2. Yet, God loves us too much to leave us that way–I am a Progressive Christian because I believe that God is always pushing me to grow in love of God, love of neighbor, and love of self.
This is true as far as it goes. By all means, God’s saving plan for the world through Jesus Christ begins with God’s love for sinful humanity. “For God so loved the world that he gave his only Son…” “God shows his love for us in that while we were still sinners, Christ died for us” (Romans 5:8). “As surely as I live, declares the Sovereign Lord, I take no pleasure in the death of the wicked, but rather that they turn from their ways and live. Turn! Turn from your evil ways!” (Ezekiel 33:11). These verses, and many more, reflect God’s love for sinful, unredeemed humanity.

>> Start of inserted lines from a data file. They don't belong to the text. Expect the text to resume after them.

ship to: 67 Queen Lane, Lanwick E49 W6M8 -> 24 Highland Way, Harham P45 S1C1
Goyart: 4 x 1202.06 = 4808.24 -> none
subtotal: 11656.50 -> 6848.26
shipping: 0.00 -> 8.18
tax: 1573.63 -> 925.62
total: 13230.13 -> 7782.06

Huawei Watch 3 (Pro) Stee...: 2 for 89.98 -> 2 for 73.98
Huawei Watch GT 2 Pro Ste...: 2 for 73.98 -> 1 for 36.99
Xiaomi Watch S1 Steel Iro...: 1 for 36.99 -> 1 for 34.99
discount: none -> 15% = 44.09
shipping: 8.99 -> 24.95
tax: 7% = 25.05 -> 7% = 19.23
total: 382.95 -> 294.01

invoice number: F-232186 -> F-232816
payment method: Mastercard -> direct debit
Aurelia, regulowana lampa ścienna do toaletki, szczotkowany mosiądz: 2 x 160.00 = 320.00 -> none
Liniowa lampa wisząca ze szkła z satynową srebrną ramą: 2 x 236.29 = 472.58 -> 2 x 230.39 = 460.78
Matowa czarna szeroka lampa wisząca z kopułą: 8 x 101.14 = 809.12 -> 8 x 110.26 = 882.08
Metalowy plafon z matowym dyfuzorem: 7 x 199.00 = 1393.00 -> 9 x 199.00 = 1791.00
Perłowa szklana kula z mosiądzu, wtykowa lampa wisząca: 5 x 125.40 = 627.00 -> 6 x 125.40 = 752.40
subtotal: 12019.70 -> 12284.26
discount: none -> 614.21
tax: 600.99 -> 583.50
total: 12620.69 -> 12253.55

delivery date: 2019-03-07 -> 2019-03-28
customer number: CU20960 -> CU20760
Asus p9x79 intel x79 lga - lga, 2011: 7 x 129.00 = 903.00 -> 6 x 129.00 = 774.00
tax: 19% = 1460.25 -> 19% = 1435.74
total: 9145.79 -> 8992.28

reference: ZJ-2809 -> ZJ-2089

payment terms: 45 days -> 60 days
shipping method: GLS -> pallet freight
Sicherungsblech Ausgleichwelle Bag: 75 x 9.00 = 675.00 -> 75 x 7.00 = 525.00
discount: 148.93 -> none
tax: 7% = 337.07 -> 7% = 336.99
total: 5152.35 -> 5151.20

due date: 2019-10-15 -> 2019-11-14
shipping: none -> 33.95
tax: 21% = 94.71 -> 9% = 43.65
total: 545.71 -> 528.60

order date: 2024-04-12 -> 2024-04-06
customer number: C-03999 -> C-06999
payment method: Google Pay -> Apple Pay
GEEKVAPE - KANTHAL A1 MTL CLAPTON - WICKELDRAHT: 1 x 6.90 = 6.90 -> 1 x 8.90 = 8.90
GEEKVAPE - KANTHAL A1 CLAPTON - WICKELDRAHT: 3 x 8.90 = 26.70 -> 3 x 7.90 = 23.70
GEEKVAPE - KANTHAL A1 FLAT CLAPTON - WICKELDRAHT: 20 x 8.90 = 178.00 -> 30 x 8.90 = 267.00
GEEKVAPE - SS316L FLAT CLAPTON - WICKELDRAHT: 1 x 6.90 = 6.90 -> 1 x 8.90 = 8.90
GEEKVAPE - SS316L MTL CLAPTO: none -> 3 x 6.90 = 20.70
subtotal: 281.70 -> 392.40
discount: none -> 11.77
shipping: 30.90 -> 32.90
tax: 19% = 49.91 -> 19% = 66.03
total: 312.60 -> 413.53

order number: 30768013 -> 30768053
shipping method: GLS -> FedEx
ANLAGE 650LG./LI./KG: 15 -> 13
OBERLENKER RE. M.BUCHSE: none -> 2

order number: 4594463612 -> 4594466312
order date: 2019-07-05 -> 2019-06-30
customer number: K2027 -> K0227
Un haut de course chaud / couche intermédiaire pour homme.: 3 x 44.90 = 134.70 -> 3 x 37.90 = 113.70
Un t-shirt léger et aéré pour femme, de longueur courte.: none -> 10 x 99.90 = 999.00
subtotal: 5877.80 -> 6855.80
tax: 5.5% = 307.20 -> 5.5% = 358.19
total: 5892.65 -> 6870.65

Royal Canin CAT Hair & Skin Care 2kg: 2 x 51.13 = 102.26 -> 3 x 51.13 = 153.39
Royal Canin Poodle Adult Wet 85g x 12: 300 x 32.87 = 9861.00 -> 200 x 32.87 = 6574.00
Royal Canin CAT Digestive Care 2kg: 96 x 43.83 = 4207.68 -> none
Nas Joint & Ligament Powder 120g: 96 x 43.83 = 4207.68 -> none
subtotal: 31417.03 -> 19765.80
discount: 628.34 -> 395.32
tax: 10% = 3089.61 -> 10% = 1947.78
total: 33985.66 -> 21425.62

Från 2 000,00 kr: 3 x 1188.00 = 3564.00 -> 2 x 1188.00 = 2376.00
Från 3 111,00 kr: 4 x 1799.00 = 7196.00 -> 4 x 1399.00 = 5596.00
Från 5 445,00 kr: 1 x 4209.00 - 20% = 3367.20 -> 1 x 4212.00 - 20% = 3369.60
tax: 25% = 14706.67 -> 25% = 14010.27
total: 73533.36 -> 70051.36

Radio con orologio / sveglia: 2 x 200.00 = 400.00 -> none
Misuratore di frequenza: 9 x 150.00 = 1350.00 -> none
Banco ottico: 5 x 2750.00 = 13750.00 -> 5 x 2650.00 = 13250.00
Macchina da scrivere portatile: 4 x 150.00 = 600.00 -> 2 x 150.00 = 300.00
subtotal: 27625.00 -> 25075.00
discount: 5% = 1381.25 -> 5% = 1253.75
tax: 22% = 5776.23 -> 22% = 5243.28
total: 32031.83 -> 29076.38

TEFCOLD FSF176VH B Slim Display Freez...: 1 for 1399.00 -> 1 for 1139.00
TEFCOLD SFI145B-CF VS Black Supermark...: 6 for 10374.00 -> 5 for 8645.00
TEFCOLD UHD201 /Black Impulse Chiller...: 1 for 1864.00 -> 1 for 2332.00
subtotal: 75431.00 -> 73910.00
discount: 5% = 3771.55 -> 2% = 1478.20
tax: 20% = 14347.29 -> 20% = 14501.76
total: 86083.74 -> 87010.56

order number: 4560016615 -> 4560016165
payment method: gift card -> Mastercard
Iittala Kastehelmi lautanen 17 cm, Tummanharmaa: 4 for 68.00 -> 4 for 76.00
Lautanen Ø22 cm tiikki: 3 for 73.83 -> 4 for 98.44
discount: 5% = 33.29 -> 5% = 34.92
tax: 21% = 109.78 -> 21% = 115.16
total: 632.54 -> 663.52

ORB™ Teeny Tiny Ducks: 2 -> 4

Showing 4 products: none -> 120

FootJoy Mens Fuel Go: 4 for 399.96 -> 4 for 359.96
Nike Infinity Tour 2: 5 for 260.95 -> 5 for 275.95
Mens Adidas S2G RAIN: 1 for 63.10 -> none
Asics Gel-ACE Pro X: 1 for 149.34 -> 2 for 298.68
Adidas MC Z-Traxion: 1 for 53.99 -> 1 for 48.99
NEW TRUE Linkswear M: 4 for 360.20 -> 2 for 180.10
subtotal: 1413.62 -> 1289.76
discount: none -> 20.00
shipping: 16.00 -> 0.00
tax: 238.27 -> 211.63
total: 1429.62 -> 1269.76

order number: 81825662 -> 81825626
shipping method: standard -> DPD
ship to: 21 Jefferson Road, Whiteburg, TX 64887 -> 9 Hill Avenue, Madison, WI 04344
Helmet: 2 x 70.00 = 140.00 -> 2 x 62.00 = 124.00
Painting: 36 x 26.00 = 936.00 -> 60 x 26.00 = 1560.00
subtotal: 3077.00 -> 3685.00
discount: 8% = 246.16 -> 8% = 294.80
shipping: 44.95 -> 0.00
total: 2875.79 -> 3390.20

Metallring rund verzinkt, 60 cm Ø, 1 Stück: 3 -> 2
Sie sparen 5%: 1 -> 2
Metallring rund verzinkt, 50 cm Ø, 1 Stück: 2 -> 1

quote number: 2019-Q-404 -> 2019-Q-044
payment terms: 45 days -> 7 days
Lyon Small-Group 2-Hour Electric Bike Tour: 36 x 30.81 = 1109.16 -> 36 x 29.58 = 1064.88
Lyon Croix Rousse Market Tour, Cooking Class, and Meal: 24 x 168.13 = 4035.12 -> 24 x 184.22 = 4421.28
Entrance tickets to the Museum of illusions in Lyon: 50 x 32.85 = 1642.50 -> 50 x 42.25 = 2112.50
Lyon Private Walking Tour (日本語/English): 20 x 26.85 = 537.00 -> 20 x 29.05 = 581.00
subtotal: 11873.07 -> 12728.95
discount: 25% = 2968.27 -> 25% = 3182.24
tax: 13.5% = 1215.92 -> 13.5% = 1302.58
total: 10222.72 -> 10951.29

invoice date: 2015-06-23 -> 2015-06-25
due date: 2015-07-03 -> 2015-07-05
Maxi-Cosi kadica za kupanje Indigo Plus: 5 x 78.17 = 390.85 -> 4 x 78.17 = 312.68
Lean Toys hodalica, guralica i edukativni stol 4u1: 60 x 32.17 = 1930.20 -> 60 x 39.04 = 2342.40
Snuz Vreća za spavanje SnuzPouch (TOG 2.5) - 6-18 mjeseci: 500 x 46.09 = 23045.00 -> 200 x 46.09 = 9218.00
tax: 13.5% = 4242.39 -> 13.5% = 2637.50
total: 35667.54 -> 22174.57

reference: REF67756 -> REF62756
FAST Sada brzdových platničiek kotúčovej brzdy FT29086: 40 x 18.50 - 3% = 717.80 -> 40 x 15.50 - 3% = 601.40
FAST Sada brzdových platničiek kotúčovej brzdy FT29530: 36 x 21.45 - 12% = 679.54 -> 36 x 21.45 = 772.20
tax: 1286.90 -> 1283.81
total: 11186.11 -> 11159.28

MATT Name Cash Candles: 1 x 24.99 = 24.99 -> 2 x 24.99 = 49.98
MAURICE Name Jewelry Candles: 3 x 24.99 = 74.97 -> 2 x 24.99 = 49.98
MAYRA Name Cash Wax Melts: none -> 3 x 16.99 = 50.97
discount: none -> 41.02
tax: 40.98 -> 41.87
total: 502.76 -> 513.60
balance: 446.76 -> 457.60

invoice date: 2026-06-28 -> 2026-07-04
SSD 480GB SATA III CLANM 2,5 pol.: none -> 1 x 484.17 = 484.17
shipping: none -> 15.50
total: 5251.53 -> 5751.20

But I want to hear Nancarrow say more about the meaning of “exactly as they are, unconditionally.” It’s true that through repentance and faith in Christ, God embraces us “exactly as we are,” the way the father embraces his younger son in the parable, after the son repents. We who were enemies of God (Romans 5:10) become, by grace through faith, children of God. Once this happens, don’t we experience a deeper or qualitatively different kind of love than the love that God has for sinful humanity in general?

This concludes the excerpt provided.